Group of iPhone Users Had Their Apple IDs Locked and Were Forced to Reset Their Passwords
One of the bad things about the internet is the fact that you're never really completely in control of the situation. Even when your data is at stake, you're often at the mercy of a service provider who sometimes does things that don't seem terribly logical. Those of you who have had their information put in danger probably know that the feeling isn't particularly pleasant. On Tuesday, quite a few iPhone users got to experience it.
A wave of people took to social media and complained about being locked out of their Apple accounts. For no apparent reason, their iPhones just told them that their accounts had been locked "for security reasons" and that they must "verify their identity" if they want to use Apple's services. For reasons that will become apparent in a minute, we can't say how many people were affected exactly. Judging by the amount of attention the tweets and posts attracted, however, we can conclude that the number is not insignificant.
It could have been worse
Being locked out of their accounts meant that users had no other choice but to reset their passwords. Some reported problems with doing that, and a few complained about syncing issues after access to the account had been restored.
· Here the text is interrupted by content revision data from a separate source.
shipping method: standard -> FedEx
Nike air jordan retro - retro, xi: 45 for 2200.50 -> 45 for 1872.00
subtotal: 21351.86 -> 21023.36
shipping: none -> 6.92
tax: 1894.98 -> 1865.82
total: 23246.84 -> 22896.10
Overall, however, the whole thing was little more than a nuisance for most people, and they dealt with it rather quickly. Some even praised Apple for looking after its users by forcing them to go through all the trouble of changing their passwords. That being said, some people are ready to praise Apple for just about anything.
The sound of silence
Despite the lack of any real damage, many users were quite concerned. Their accounts were locked "for security reasons", and naturally enough, they wanted to know what had happened. Sadly, there was nobody to answer their questions.
Like all big, reputable companies, Apple has a social media account dedicated to helping people out when they have problems with their iDevices. Needless to say, many users turned to it when their Apple IDs got locked, and for what it's worth, the social media people did their job – they redirected users to a help page that tells them what they're supposed to do to get their accounts back. In many cases, however, people were turning to Apple's Support account not because they needed assistance, but because they wanted an explanation. All these pleas were ignored, and so were journalists' requests for comments. Apple, a company with close to 600 million users, decided that the best strategy in that case was to act as if nothing had happened.
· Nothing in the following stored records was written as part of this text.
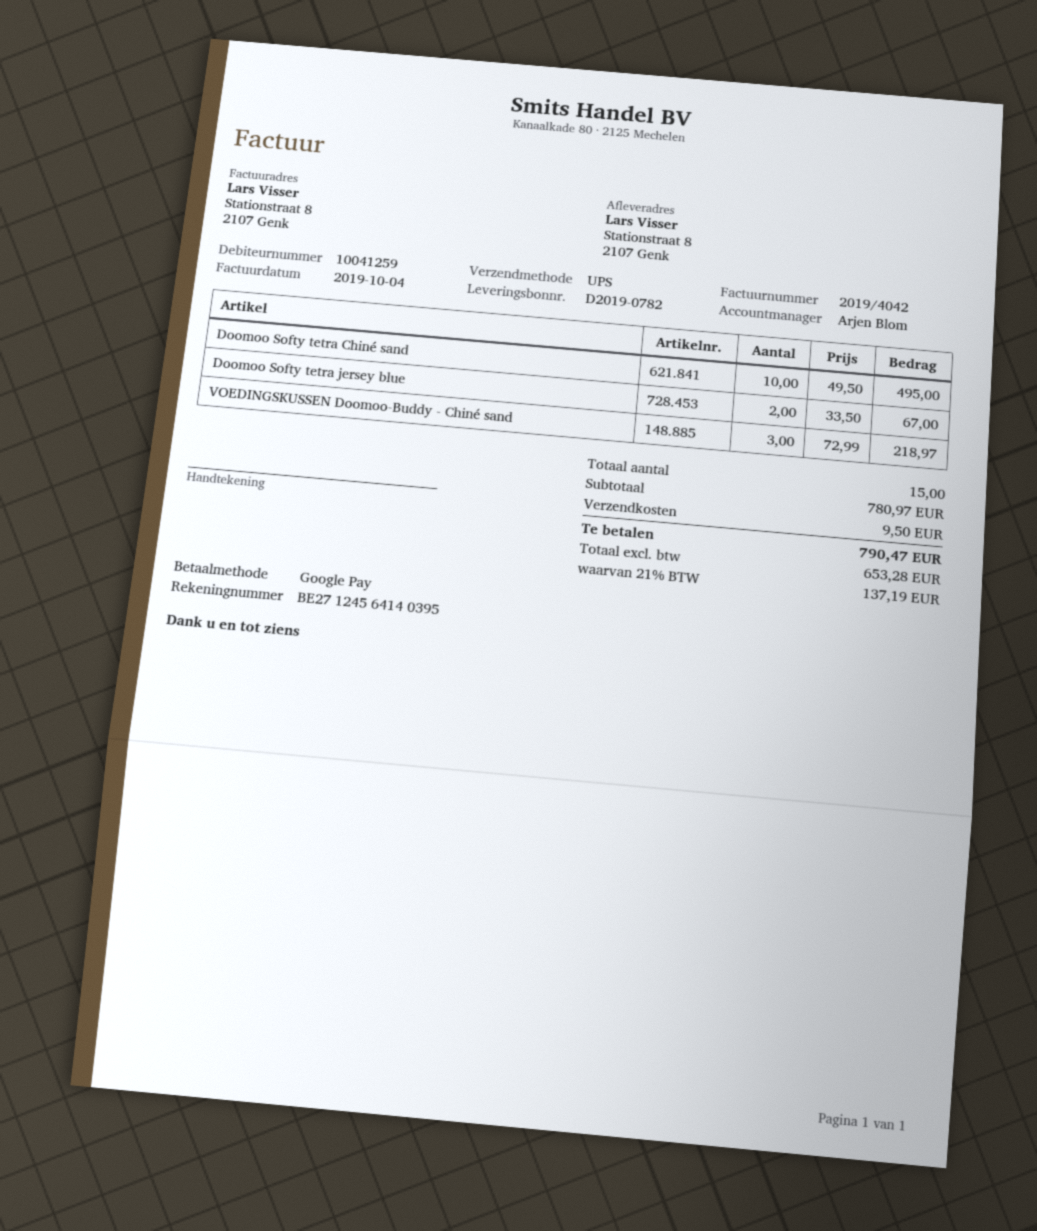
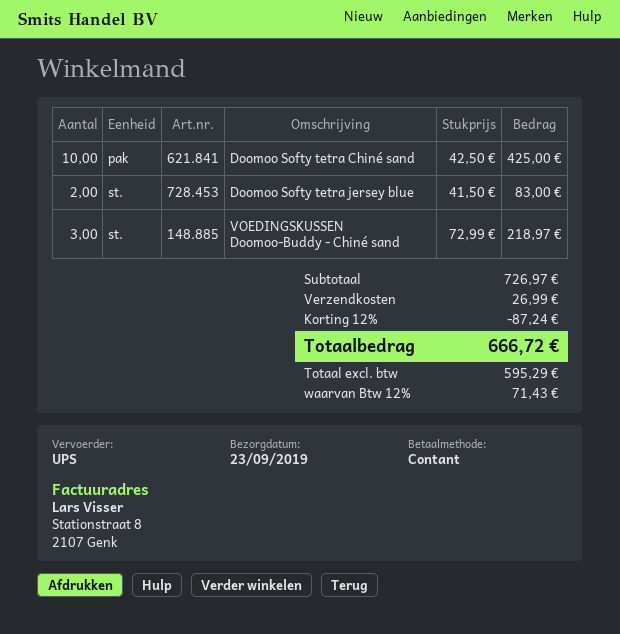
payment method: Google Pay -> cash
Doomoo Softy tetra Chiné sand: 10 x 49.50 = 495.00 -> 10 x 42.50 = 425.00
Doomoo Softy tetra jersey blue: 2 x 33.50 = 67.00 -> 2 x 41.50 = 83.00
subtotal: 780.97 -> 726.97
discount: none -> 12% = 87.24
shipping: 9.50 -> 26.99
net: 653.28 -> 595.29
tax: 21% = 137.19 -> 12% = 71.43
total: 790.47 -> 666.72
As always, the lack of official information leads to a lot of speculation. Some discuss the possibility of the whole situation being caused by a large-scale credential stuffing attack. Others reckon that Apple might be trying to protect its customers from a massive phishing campaign. Others still think that it's just a bug in Apple's system.
Whatever the cause, the real problem here is not the lockout itself. There's no evidence of any data loss, and as we mentioned already, most people recovered quickly. The problem is Apple's unwillingness to communicate with users when things go wrong. People that own Apple accounts use them to host some pretty sensitive information. They have every right to know what's going on when it is threatened by someone. Hopefully, both Apple and the rest of the vendors offering this type of services will understand this sooner rather than later.